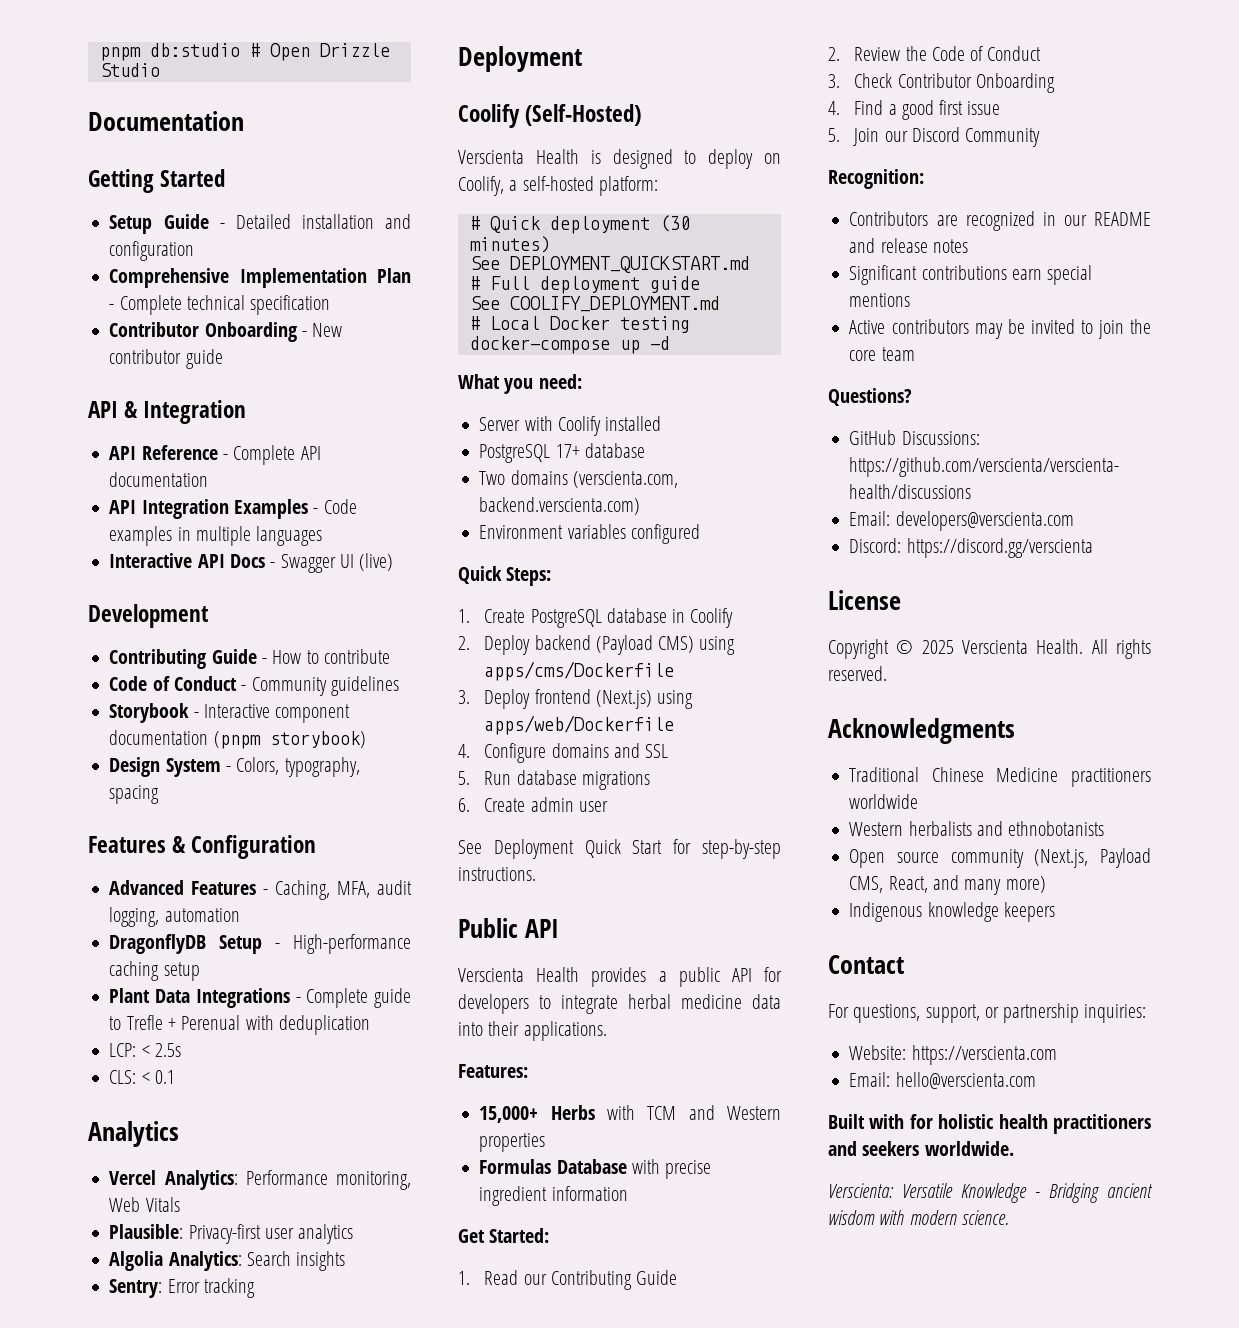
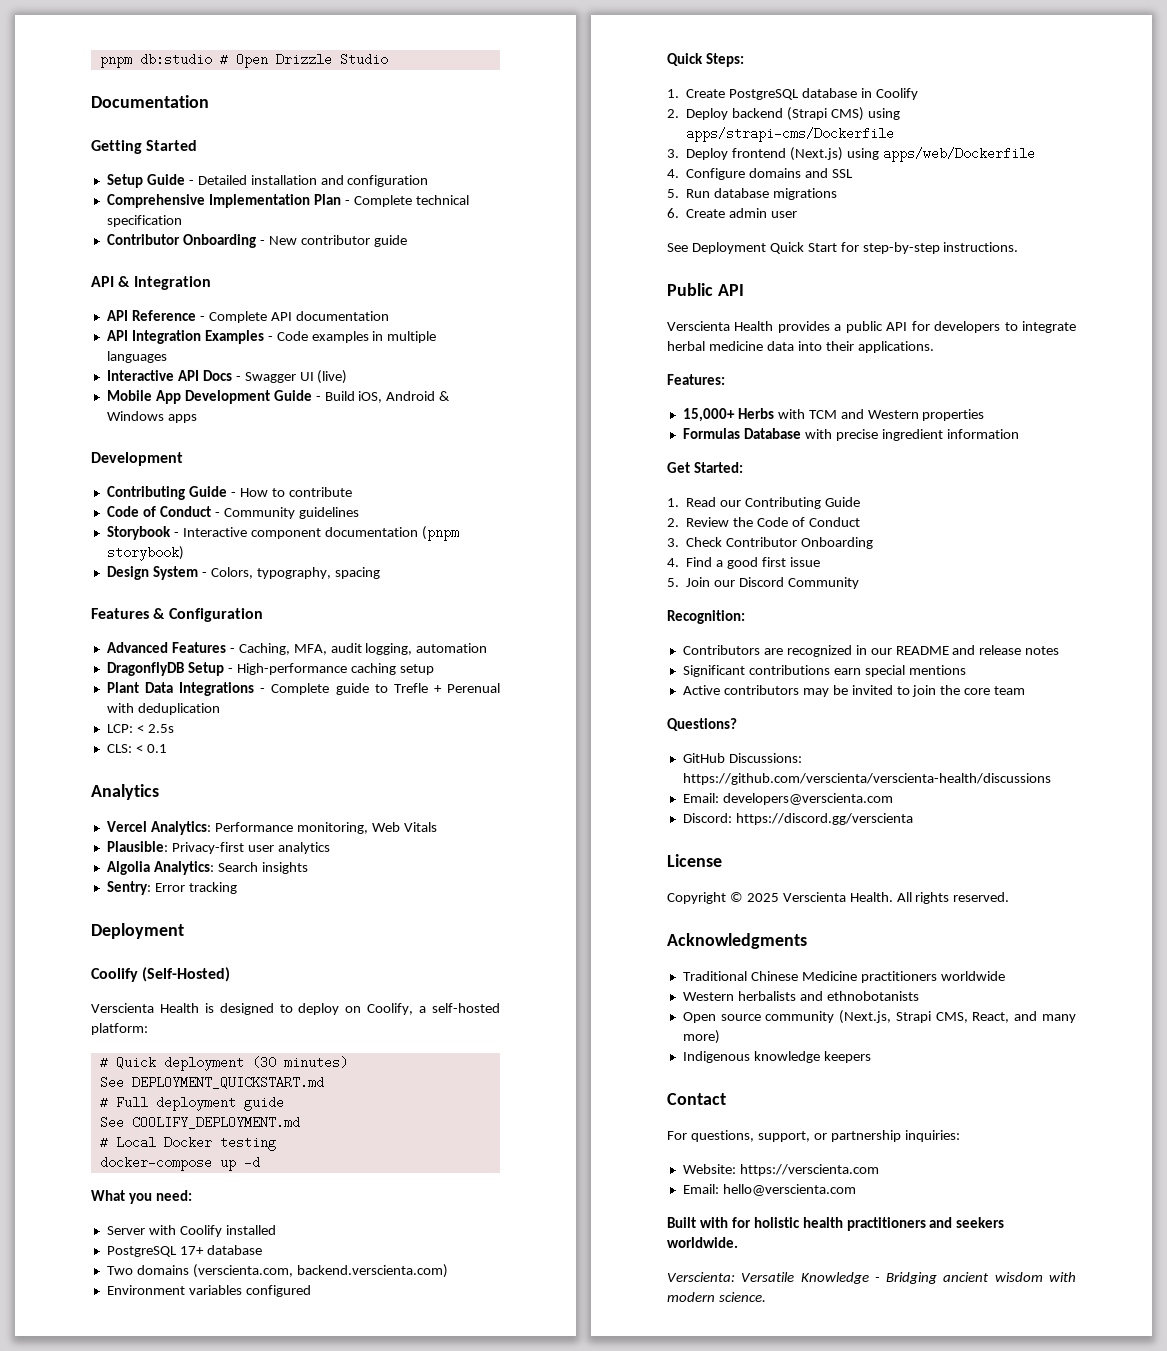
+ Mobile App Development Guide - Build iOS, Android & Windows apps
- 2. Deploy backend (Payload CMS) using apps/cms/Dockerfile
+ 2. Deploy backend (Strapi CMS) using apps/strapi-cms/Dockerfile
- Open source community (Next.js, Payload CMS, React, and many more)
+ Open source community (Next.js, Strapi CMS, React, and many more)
..............................
◆ **WHAT IS REQUIRED**
Give again only the lines of the material above that run from the one with "CMS) using apps/strapi-cms/Dockerfile" through the end, both included, exactly as they appear.

◆ **ANSWER SECTION**
+ 2. Deploy backend (Strapi CMS) using apps/strapi-cms/Dockerfile
- Open source community (Next.js, Payload CMS, React, and many more)
+ Open source community (Next.js, Strapi CMS, React, and many more)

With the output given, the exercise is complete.